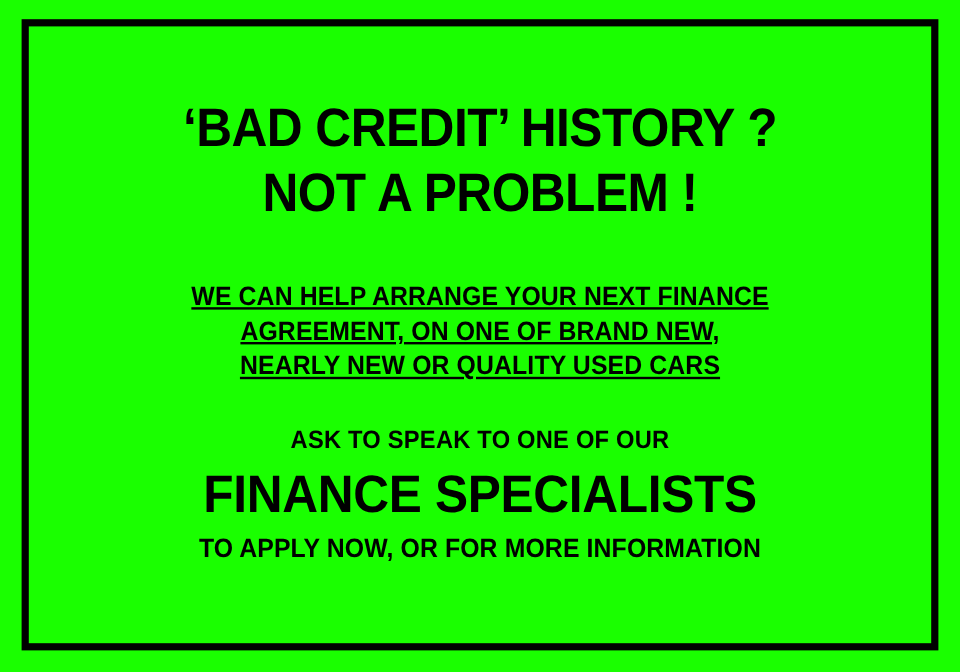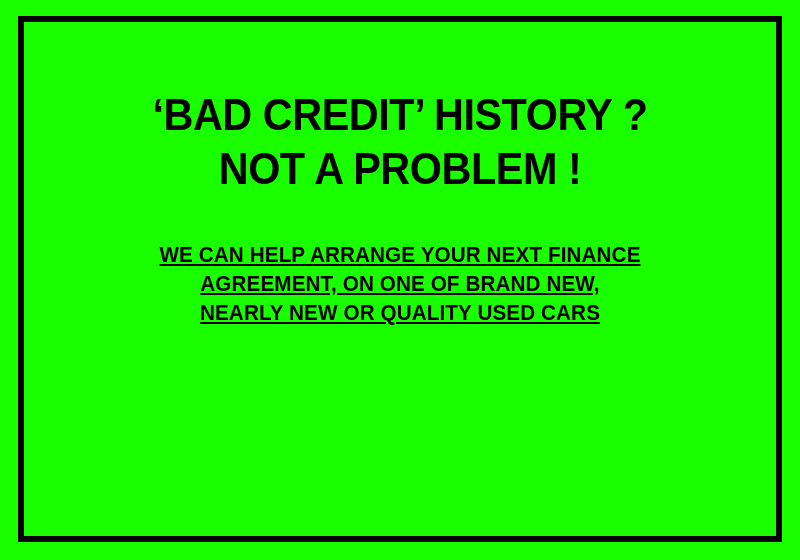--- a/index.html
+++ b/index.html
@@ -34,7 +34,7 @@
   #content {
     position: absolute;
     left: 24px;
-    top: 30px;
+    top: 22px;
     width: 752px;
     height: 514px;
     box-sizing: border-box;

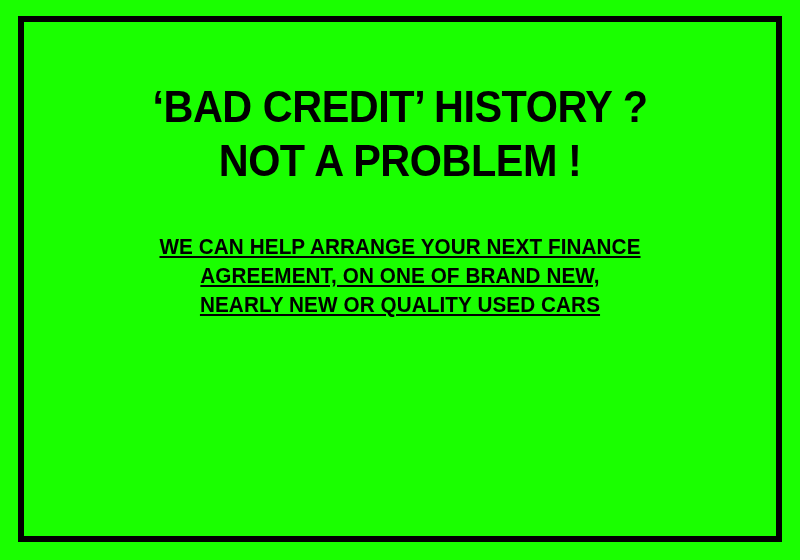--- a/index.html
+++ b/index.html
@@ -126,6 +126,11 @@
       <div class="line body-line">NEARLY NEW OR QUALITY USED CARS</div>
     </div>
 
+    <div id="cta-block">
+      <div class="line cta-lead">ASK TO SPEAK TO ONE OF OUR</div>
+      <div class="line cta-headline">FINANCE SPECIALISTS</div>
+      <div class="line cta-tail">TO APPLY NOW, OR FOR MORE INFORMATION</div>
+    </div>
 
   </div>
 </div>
──────────────────────────────
WHAT IS BEING ASKED: All of the data above needs to be retyped exactly, with the pictures removed.

ANSWER TO THE EXERCISE:
--- a/index.html
+++ b/index.html
@@ -34,7 +34,7 @@
   #content {
     position: absolute;
     left: 24px;
-    top: 30px;
+    top: 22px;
     width: 752px;
     height: 514px;
     box-sizing: border-box;

--- a/index.html
+++ b/index.html
@@ -126,6 +126,11 @@
       <div class="line body-line">NEARLY NEW OR QUALITY USED CARS</div>
     </div>
 
+    <div id="cta-block">
+      <div class="line cta-lead">ASK TO SPEAK TO ONE OF OUR</div>
+      <div class="line cta-headline">FINANCE SPECIALISTS</div>
+      <div class="line cta-tail">TO APPLY NOW, OR FOR MORE INFORMATION</div>
+    </div>
 
   </div>
 </div>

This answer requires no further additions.